Although most achievement tests are norm referenced, their limitations have led to the continued use of criterion-referenced tests in certain situations. Criterion-referenced tests compare each individual’s performance to a predetermined standard or criterion level, rather than a norm group. They focus on mastery of a given objective or skill, and typically include many items measuring a single objective. Because criterion-referenced tests are scored against an absolute standard, usually the percentage of correct answers, criterion-referenced tests are more common in the daily assessment of individuals in educational settings. Unlike norm-referenced achievement tests that force individuals into a normal curve, criterion-referenced tests do not limit the number of examinees that can demonstrate outstanding performance and mastery.
In an effort to draw upon the strengths of both norm-referenced and criterion-referenced tests, some achievement tests incorporate both standardization procedures. Scores on such tests are reported in terms of both how the examinees compare to others and how well they mastered the assessed content. For instance, the TerraNova (also known as the California Achievement Test, Sixth Edition or CAT/6) indicates both a student’s grade equivalency and that student’s level of mastery.
Individually Versus Group-Administered Tests
The majority of achievement tests can be administered to a group of individuals. This is particularly useful in educational settings where thousands of students might take the same instrument within a similar time frame. However, information such as behavioral observations can be obtained only during an individual test administration. Individualized achievement assessment is particularly useful for assessing the vocational rehabilitation of adults and learning disabilities of children and adolescents. There are several individually-administered achievement tests, as well as many that can be administered either to individuals or to groups.

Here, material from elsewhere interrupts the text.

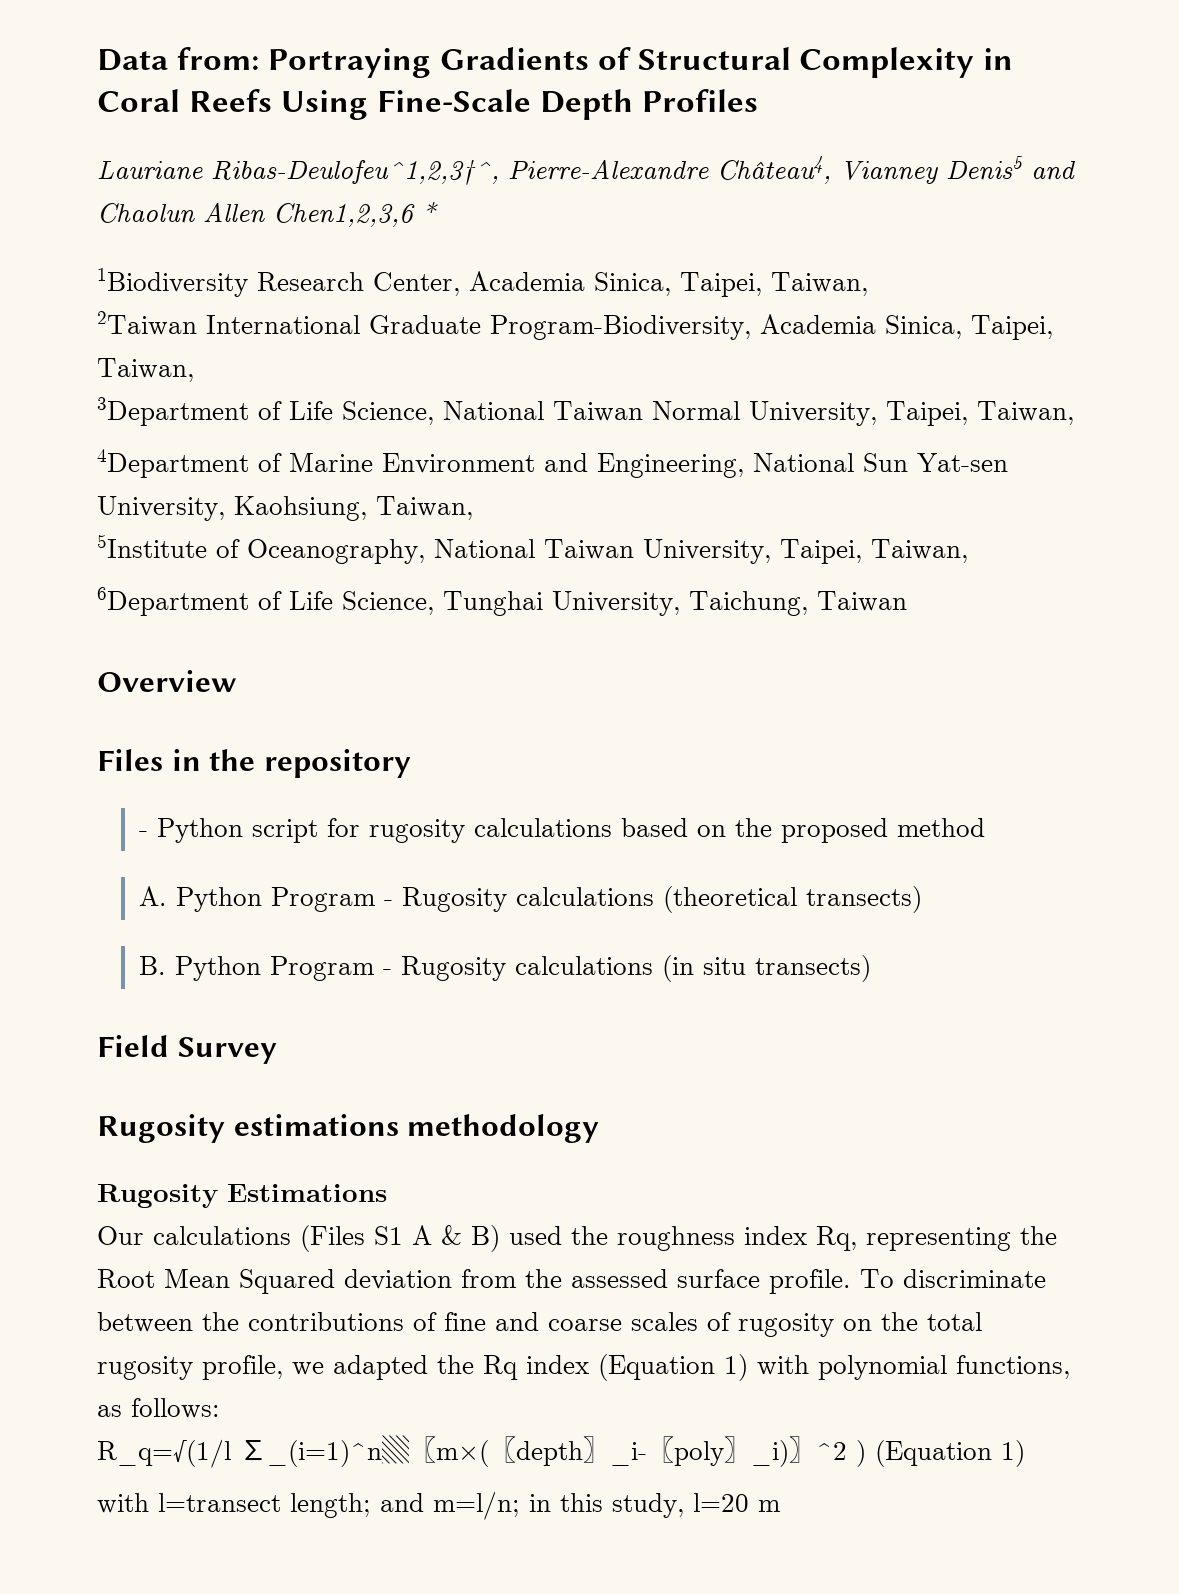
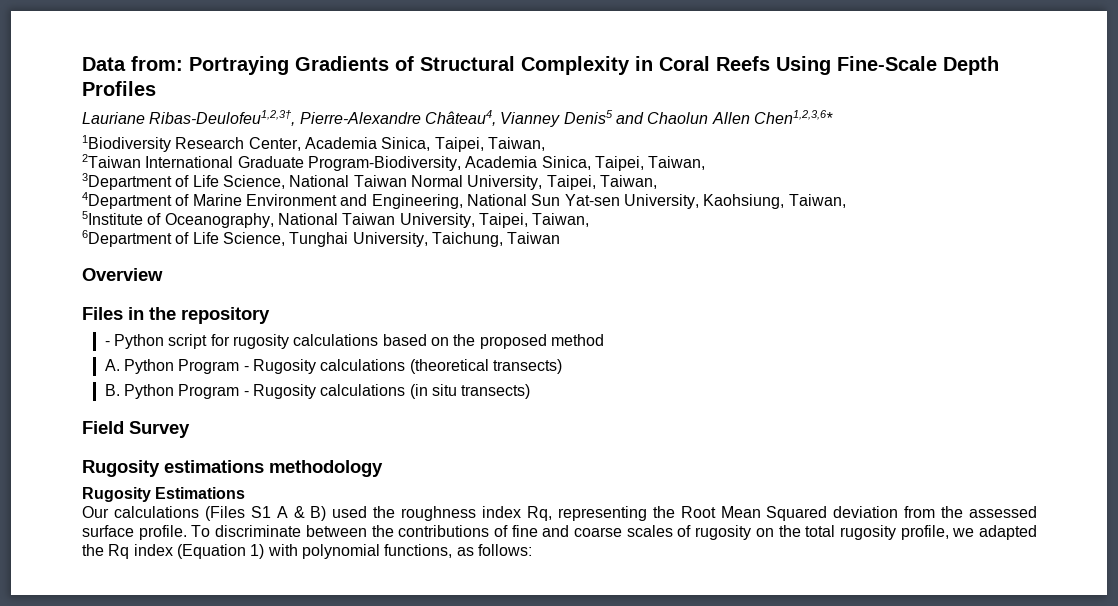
- Lauriane Ribas-Deulofeu^1,2,3†^, Pierre-Alexandre Château4, Vianney Denis5 and Chaolun Allen Chen1,2,3,6 *
+ Lauriane Ribas-Deulofeu1,2,3†, Pierre-Alexandre Château4, Vianney Denis5 and Chaolun Allen Chen1,2,3,6*
- R_q=√(1/l ∑_(i=1)^n▒〖m×(〖depth〗_i-〖poly〗_i)〗^2 ) (Equation 1)
- with l=transect length; and m=l/n; in this study, l=20 m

Survey Achievement Batteries
Achievement tests also vary in terms of the number of achievement domains being assessed. Survey achievement batteries, which assess a broad array of areas, are the most widely used format. The survey achievement battery typically has a number of subject-based subtests. They are most commonly used to assess achievement in the areas emphasized in K-12 education, thereby providing educators with information about student achievement across the educational curriculum with a single administration. One of the most popular of the survey achievement batteries is the Iowa Test of Basic Skills, designed for students in kindergarten through Grade 8. This battery assesses achievement in areas such as vocabulary, reading comprehension, language, mathematics, spelling, science, maps and diagrams, and reference materials.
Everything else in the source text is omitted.